Como dizem os moradores, “nada mudou. Saiu o comando vermelho e entrou o comando verde”. A mesma opressão e miséria, sob as rédeas de outro comando: o velho, apodrecido e reacionário Estado brasileiro.

Quatro operários presos e um baleado

 Dia 11 de outubro, um operário da construção, morador do Complexo do Alemão, no Rio de Janeiro, foi baleado por policiais civis na favela da Grota. O rapaz caminhava em direção à firma onde trabalha, quando policiais da 22ª DP, que faziam uma operação na favela, foram confundidos com bandidos por soldados do exército. Os militares atiraram nos policiais, que revidaram. No meio do fogo cruzado, o trabalhador foi atingido no ombro e teria ficado por duas horas deitado no chão, sangrando, à espera de socorro.

Segundo ele, policiais o abandonaram no hospital, roubaram seus documentos e, ainda na favela, tentaram forjar suas digitais em uma arma e em um saco com drogas.

Eu estava indo na firma onde eu trabalho para resolver um problema. Quando eu ouvi os tiros, tentei correr por uma viela e, na mesma hora, senti um tiro me atingir pelas costas. Quando olhei, vi o policial atrás de mim. Na minha frente, vi que tinham homens do exército respondendo aos tiros da polícia. Eles se juntaram depois e começaram a discutir. Enquanto isso, eu fiquei durante duas horas sangrando no chão. No hospital, eles pegaram a minha identidade e meu título e, quando eu fui ser atendido, outro PM que estava no hospital disse que os policiais civis tinham ido embora com os meus documentos — conta o rapaz que não quis se identificar.

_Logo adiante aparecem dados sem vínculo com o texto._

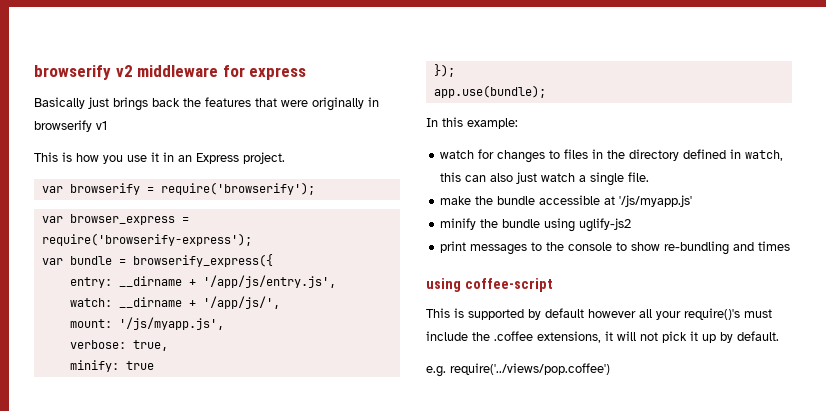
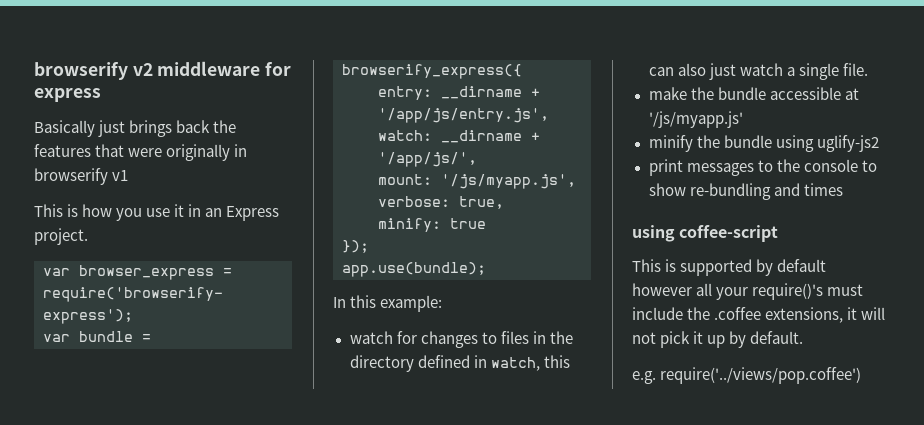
[41,182,315,195] // var browserify = require('browserify'); -> (88, 236) none

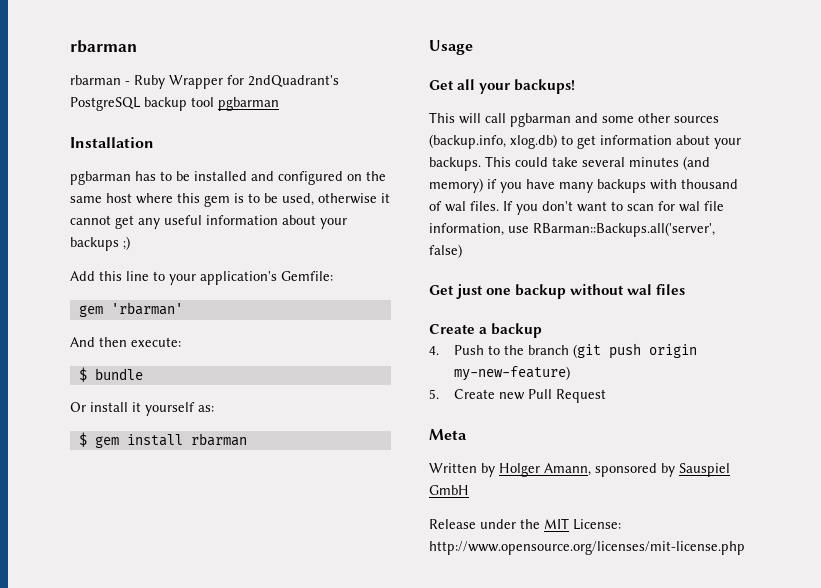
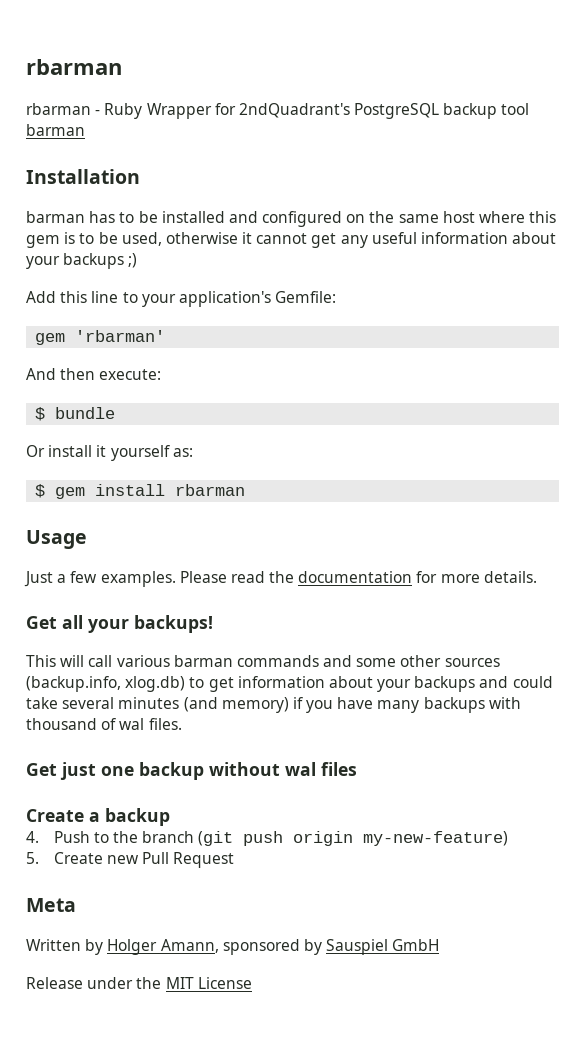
[218,97,279,111] pgbarman -> [26,124,85,136] barman
[70,171,131,185] pgbarman -> [26,211,85,223] barman
(473, 47) none -> [24,571,537,587] // Just a few examples. Please read the documentation for more details.
[510,113,571,127] pgbarman -> [116,655,319,667] various barman commands
[429,156,511,171] backups. This -> [414,676,509,692] backups and
[503,201,724,215] [429,222,715,237] [429,244,462,258] If you don't want to scan for wal file information, use RBarman::Backups.all('server', false) -> (182, 724) none
[573,519,621,530] [429,541,745,555] License: http://www.opensource.org/licenses/mit-license.php -> [197,977,252,989] License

Em outro caso, no dia 18 de outubro, cinco moradores do Complexo do Alemão foram presos por homens do exército próximo à estação do teleférico do Alemão, acusados de desacatar os militares. Quatro deles são operários da obra do Programa de Aceleração do Crescimento no conjunto de favelas. Os trabalhadores ficaram quatro dias presos e, na cadeia, teriam sido agredidos por um agente penitenciário e ficado dias sem dormir, se alimentar e até sem beber água. Eles negam as acusações e afirmam nunca terem sofrido tamanha humilhação.

Eu estou revoltado e quero justiça. Nós não fizemos nada e, mesmo que tivéssemos feito, nada justifica o que nós passamos. Ficamos sem água e comida. Nossas esposas levaram água pra gente, mas não nos entregaram. Tínhamos que fazer nossas necessidade em um buraco. Ficamos em uma cela quente e sem janelas e ainda apanhamos de um agente penitenciário. Trabalho desde jovem. Somos pessoas trabalhadoras, gente de bem. Nunca pensamos que passaríamos por uma humilhação dessas — conta um dos operários.